Working with CARLA x Cosmos Transfer

CARLA can be connected to NVIDIA Cosmos Transfer to create hyper-realistic variations of the synthetic data generated in CARLA.

In this integration, CARLA generates a set of videos, including RGB, semantic segmentation, depth, and edges, used to control Cosmos Transfer. These control videos are generated by using the carla_cosmos_gen.py script. Cosmos Transfer uses these control videos in combination with a text prompt and some additional tuning parameters to produce new variations of the video.

This integration is presented in the form of a client-server architecture. The cosmos_client.py script sends queries to a Cosmos Transfer server, and the server is responsible for completing the request sending videos back to the client (This process takes 1-2 minutes). To this end, users need to first deploy a Cosmos Transfer service. In the next section, we explain the different options to deploy your own Cosmos Transfer service.

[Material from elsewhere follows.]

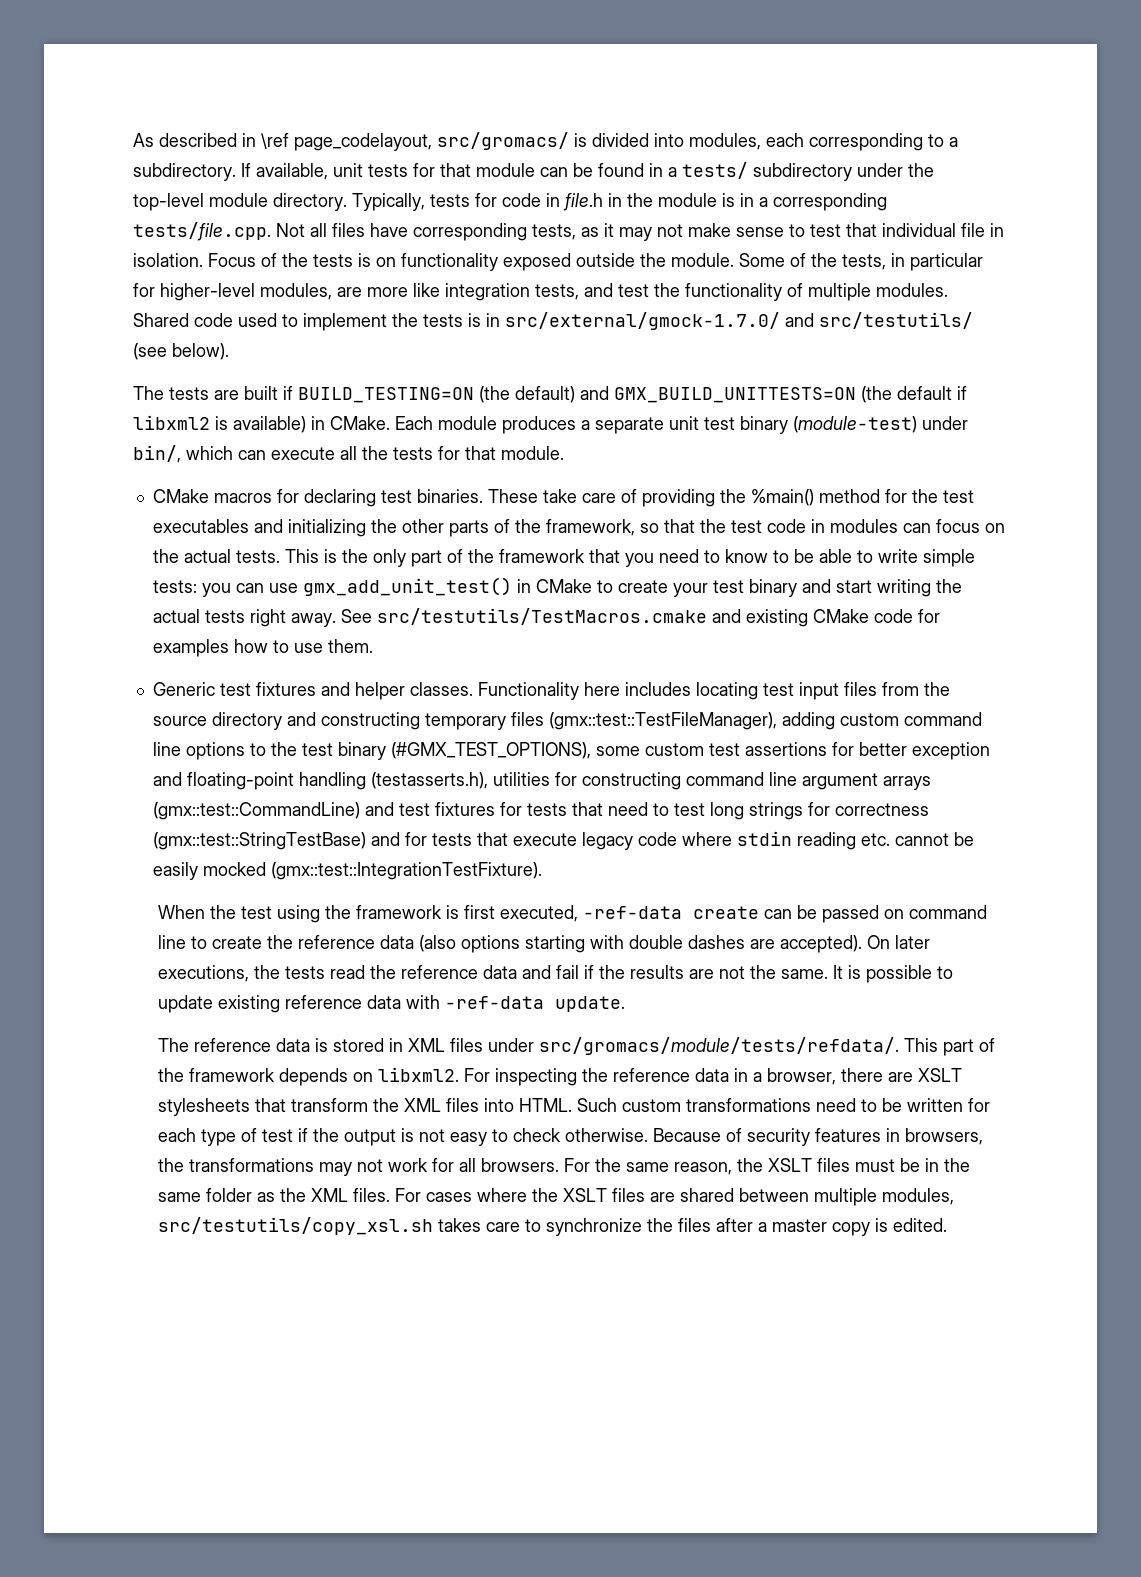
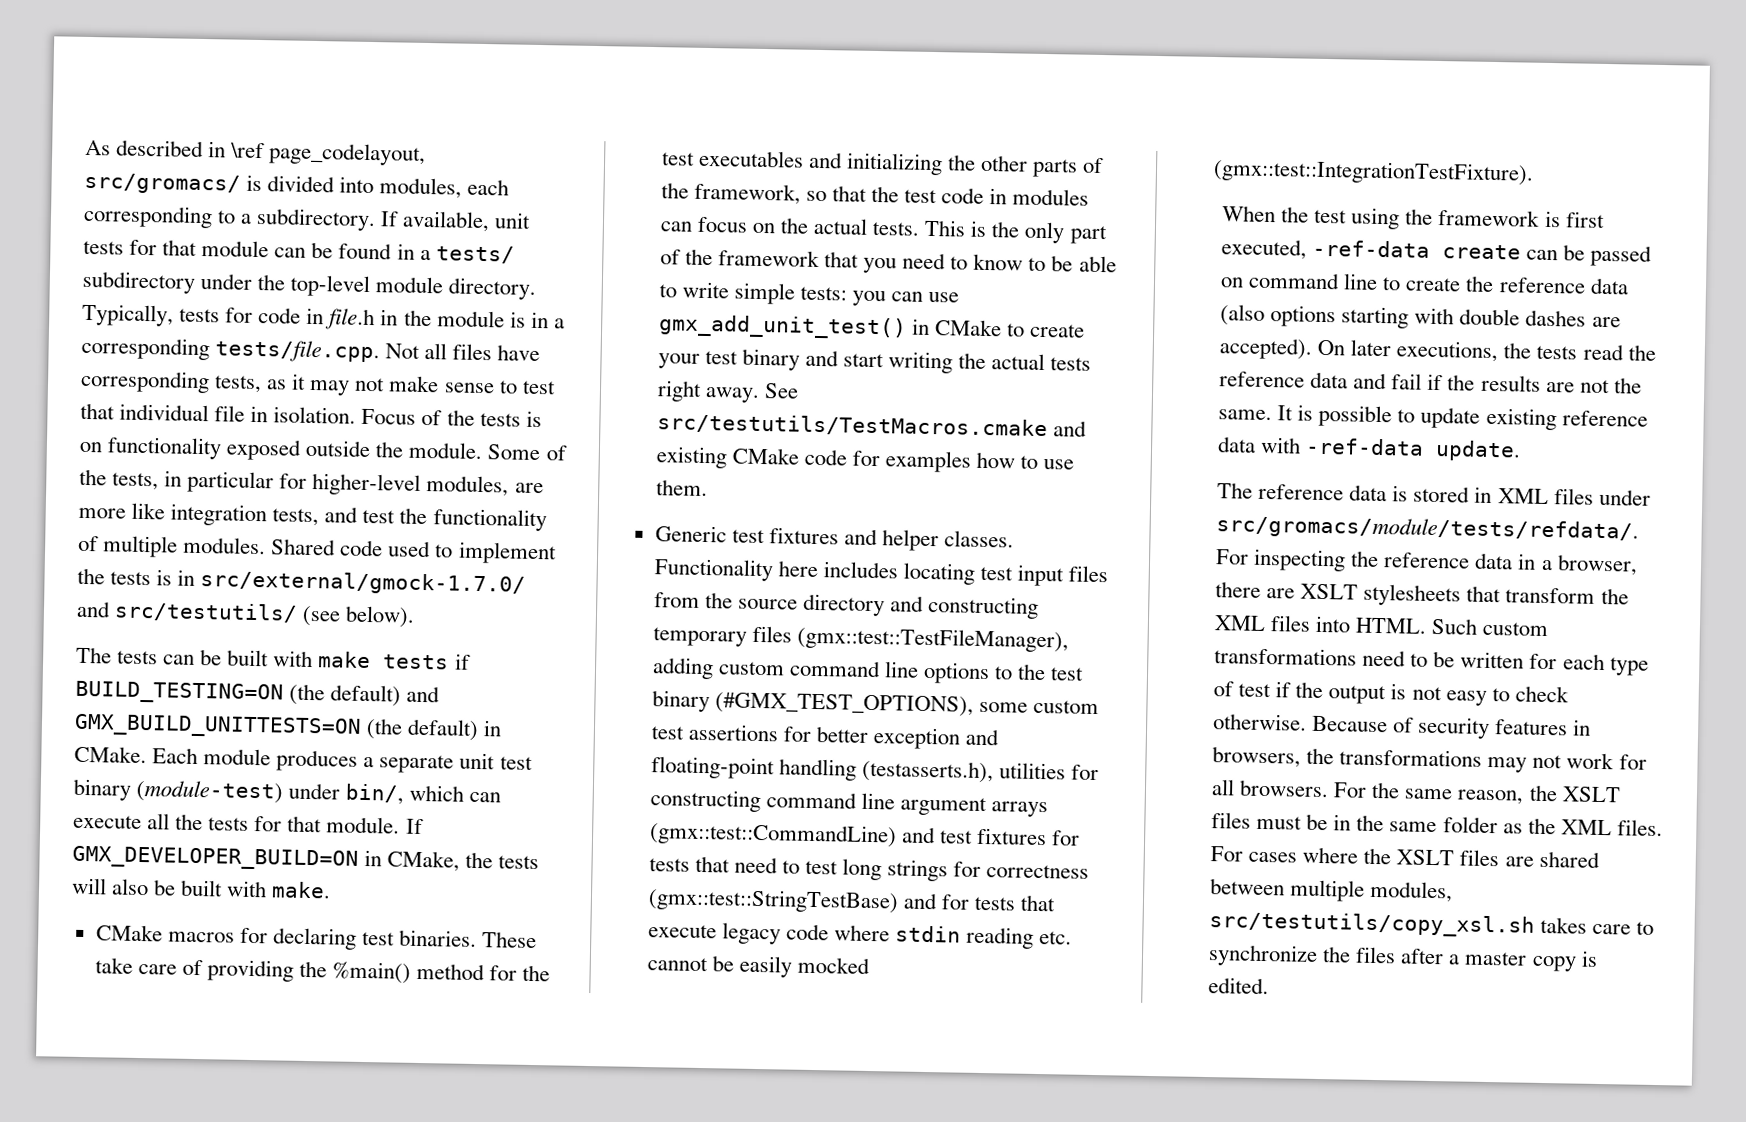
[214,386,278,400] are built -> [163,649,450,670] can be built with make tests
[897,386,967,400] [133,415,306,433] default if libxml2 is available) -> [407,718,480,742] default)
(564, 453) none -> [405,818,424,835] [72,845,540,872] [71,877,332,899] If GMX_DEVELOPER_BUILD=ON in CMake, the tests will also be built with make.
[904,1038,996,1056] [158,1067,460,1086] This part of the framework depends on libxml2. -> (1640, 529) none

Deploying a Cosmos Transfer server

Cosmos Transfer requires high-performance datacenter GPUs such as the NVIDIA H100. We have created multiple ways to deploy Cosmos Transfer servers easily.

Option 1: 1-click deployment on NVIDIA Brev

The CARLA team has created a Brev launchable to enable users to create their own Cosmos Transfer servers with ease. To this end:

1. Sign up to NVIDIA Brev here. Follow the instructions on the website to fund your account.

2. Go to the link carla-x-cosmos-transfer1-lambda. Click on Deploy Launchable. Brev launchable

3. Click on Go to Instance Page. Go to Instance Page

5. Wait until the instance has started. Started instance 6. Make the URL public.

Click on Edit Access (take a note of the Shareable URL and port):

Edit URL

Toggle Make Public:

Public URL

7. Your Cosmos Transfer service is ready!

Note

You may encounter limited amount of GPU instances in a particular cloud vendor. In those cases try changing to a different provider as follows: Edit compute Select new cloud


Option 2: Deploying your own service somewhere else

If you have access to the appropriate hardware, you can deploy Cosmos Transfer in a Docker container. The files required to build the server image can be found in the PythonAPI/examples/nvidia/cosmos/server directory inside the root folder of your CARLA installation or package. Follow these steps to build and deploy a Cosmos Transfer server:

1. Install Docker: If Docker is not already installed on your system, install it.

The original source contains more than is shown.